═══ Source material

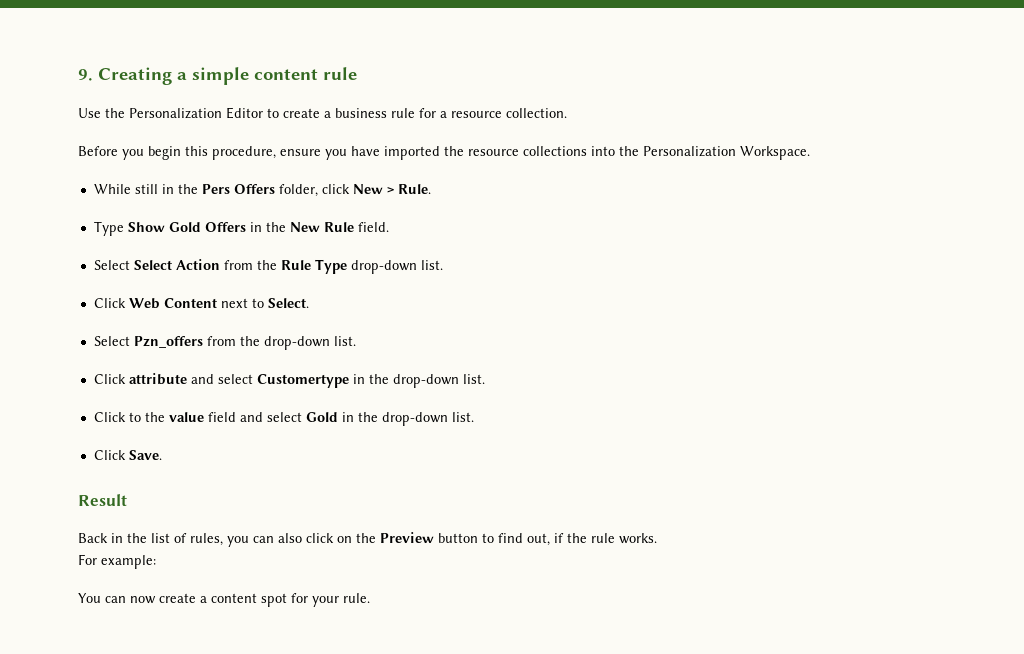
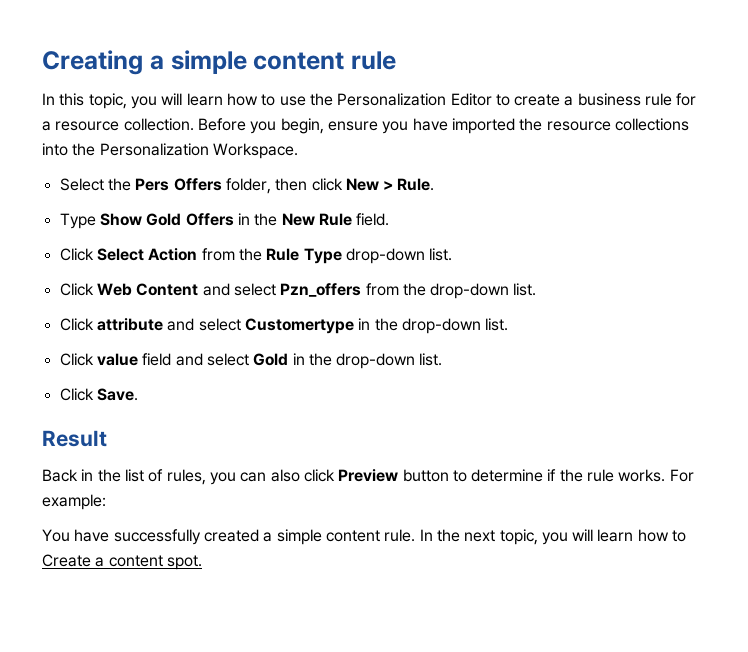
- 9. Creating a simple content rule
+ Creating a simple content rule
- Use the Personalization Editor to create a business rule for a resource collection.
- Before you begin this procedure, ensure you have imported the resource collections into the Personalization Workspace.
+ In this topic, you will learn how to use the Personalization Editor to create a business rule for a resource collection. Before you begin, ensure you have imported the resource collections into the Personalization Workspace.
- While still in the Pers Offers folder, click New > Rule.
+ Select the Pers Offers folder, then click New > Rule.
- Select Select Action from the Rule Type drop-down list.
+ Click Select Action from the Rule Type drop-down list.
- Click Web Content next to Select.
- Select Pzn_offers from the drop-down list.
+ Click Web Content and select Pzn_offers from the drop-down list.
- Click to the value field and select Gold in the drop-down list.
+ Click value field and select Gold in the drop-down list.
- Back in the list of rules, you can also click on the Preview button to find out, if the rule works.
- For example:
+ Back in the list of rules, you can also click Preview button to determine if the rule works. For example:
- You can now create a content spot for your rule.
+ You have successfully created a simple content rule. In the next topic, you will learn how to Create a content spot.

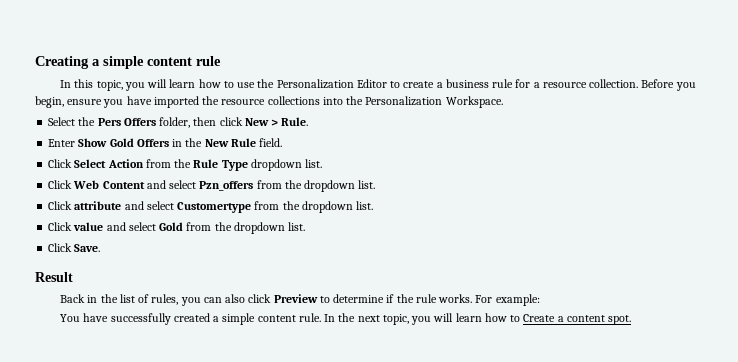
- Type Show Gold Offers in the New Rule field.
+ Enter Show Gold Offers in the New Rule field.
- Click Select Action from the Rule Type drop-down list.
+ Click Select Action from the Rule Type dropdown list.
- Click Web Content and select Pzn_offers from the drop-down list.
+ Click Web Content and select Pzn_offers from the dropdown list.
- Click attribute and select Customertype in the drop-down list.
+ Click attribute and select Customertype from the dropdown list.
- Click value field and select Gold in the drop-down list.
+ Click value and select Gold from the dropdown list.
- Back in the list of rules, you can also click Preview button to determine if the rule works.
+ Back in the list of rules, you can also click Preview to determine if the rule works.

══════
═══ Source material

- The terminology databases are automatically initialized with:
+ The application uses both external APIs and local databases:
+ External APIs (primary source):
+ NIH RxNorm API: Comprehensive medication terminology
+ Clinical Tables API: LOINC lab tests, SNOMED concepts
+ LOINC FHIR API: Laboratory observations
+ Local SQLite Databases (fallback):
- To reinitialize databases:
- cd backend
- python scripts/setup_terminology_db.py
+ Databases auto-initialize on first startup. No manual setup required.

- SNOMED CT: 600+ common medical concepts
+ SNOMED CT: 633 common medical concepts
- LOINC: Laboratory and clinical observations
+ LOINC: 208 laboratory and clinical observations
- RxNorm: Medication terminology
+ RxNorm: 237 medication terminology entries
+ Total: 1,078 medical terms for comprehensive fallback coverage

══════

§ Problem statement
The entries above hold a line with "- RxNorm: Medication terminology" and a later line with "comprehensive fallback coverage". Write out exactly those lines and all lines between, nothing more.

§ Answer to this task
- RxNorm: Medication terminology
+ RxNorm: 237 medication terminology entries
+ Total: 1,078 medical terms for comprehensive fallback coverage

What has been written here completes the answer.